Execution Analysis of Training a Deep Neural Network Task

Published: 09/14/2018  

Last Updated: 09/14/2018

High-performance computing (HPC) can be defined as the use of a set of techniques that enable the maximum performance of a processing platform. We need to go beyond the simple insertion of OpenMP* directives when developing a multithreaded algorithm for execution in a shared memory system. A major concern is how the algorithm will behave during execution and how the environment can be configured to provide better performance. In this paper we propose a set of techniques for execution analysis of a multithreaded algorithm developed for a shared memory environment. The target processing platform for this work is the Intel® Xeon® Platinum 8160 processor.

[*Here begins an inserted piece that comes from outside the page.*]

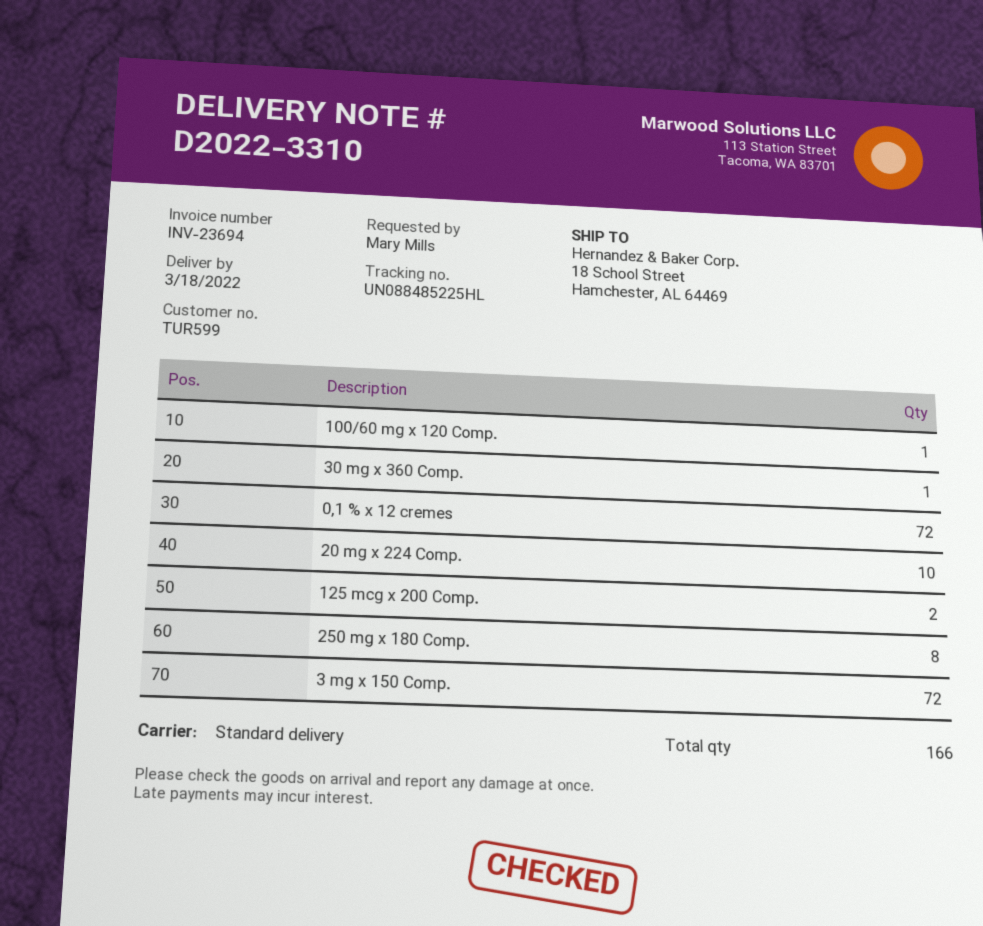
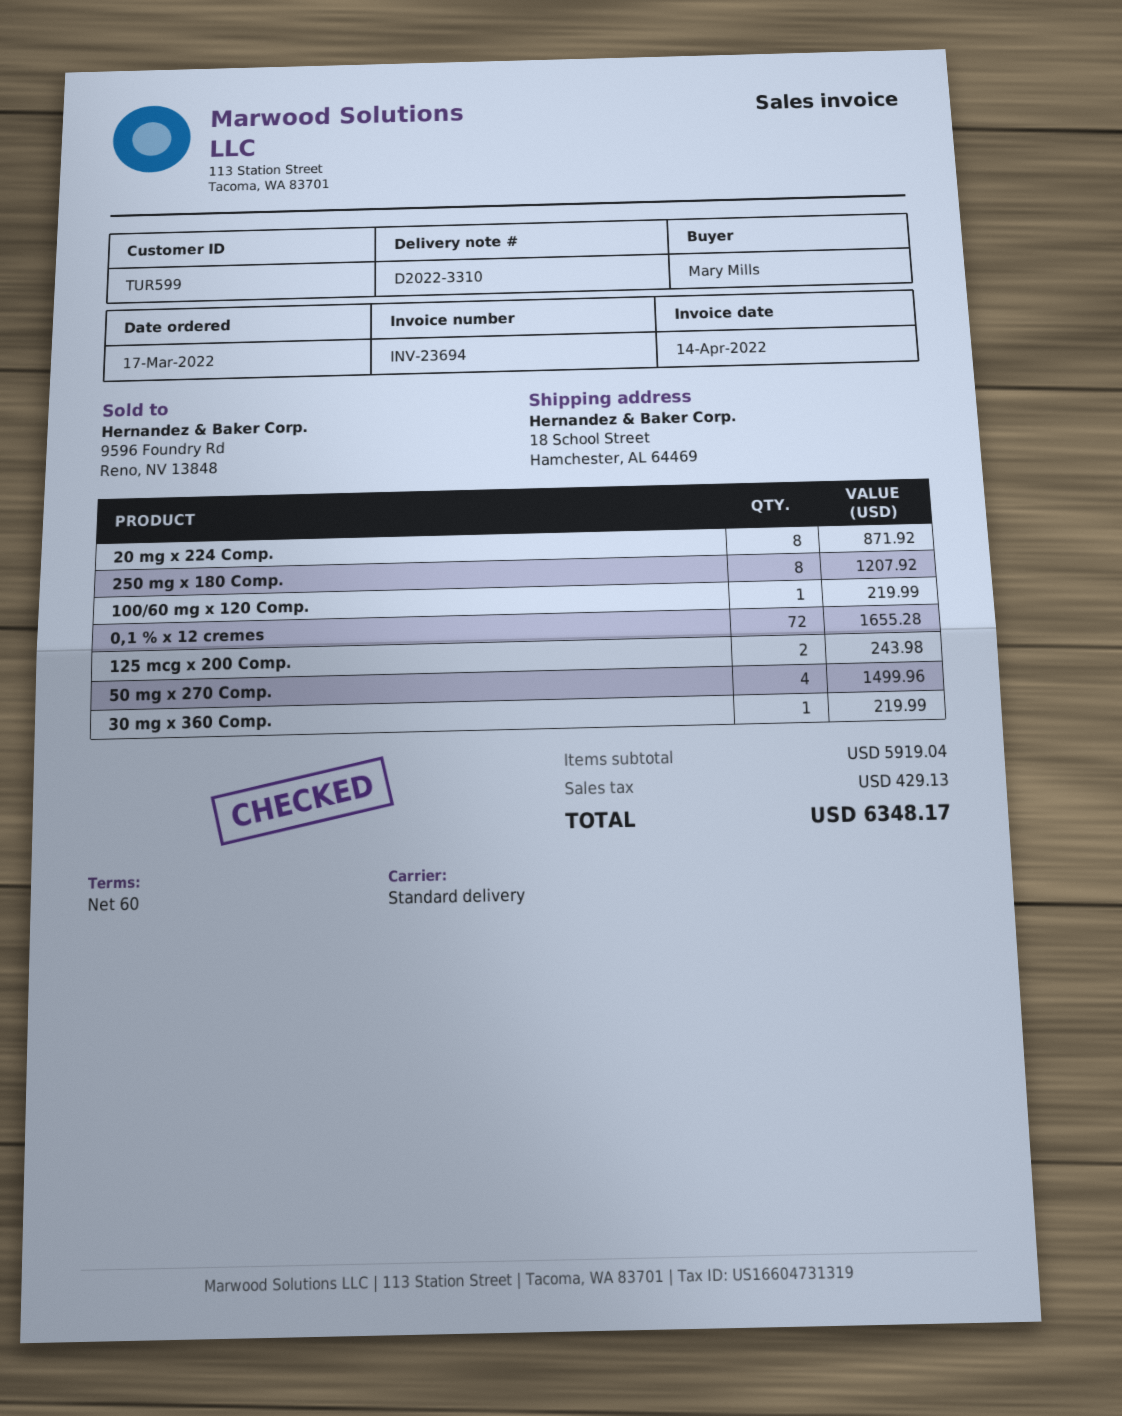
20 mg x 224 Comp.: 10 -> 8
3 mg x 150 Comp.: 72 -> none
50 mg x 270 Comp.: none -> 4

The identification of entities in texts is a well-known problem of natural language processing, which consists of recognizing categories of words as names of people, places, dates, and many others1. The applications of named entity recognition (NER) are many and include the extraction of entities in documents and in social networks aiming toward the automation of the analysis of large amounts of data. In the scientific literature it is possible to find several proposals of methods that seek to solve this problem, among which it is possible to highlight the approaches that make use of neural networks1.

One of the major problems of supervised methods is the need to label databases so that there is minimal knowledge for the algorithm; however, this need imposes a number of limitations, since learning is linked to the context in which the text is included. In order to generalize the problem and also aim at real applications, a semi-supervised method was proposed that first labels a dataset automatically, enabling a posteriori learning, and is therefore generalizable to texts in any context. This positions the proposed method closer to an actual application that can be put into production. Thus, the composition of the dataset follows a top-down rule: 1- (Name) Defining what is a name-by-name dictionary; 2- (Not name) All words that are certainly not names: articles, prepositions, verbs, and common nouns.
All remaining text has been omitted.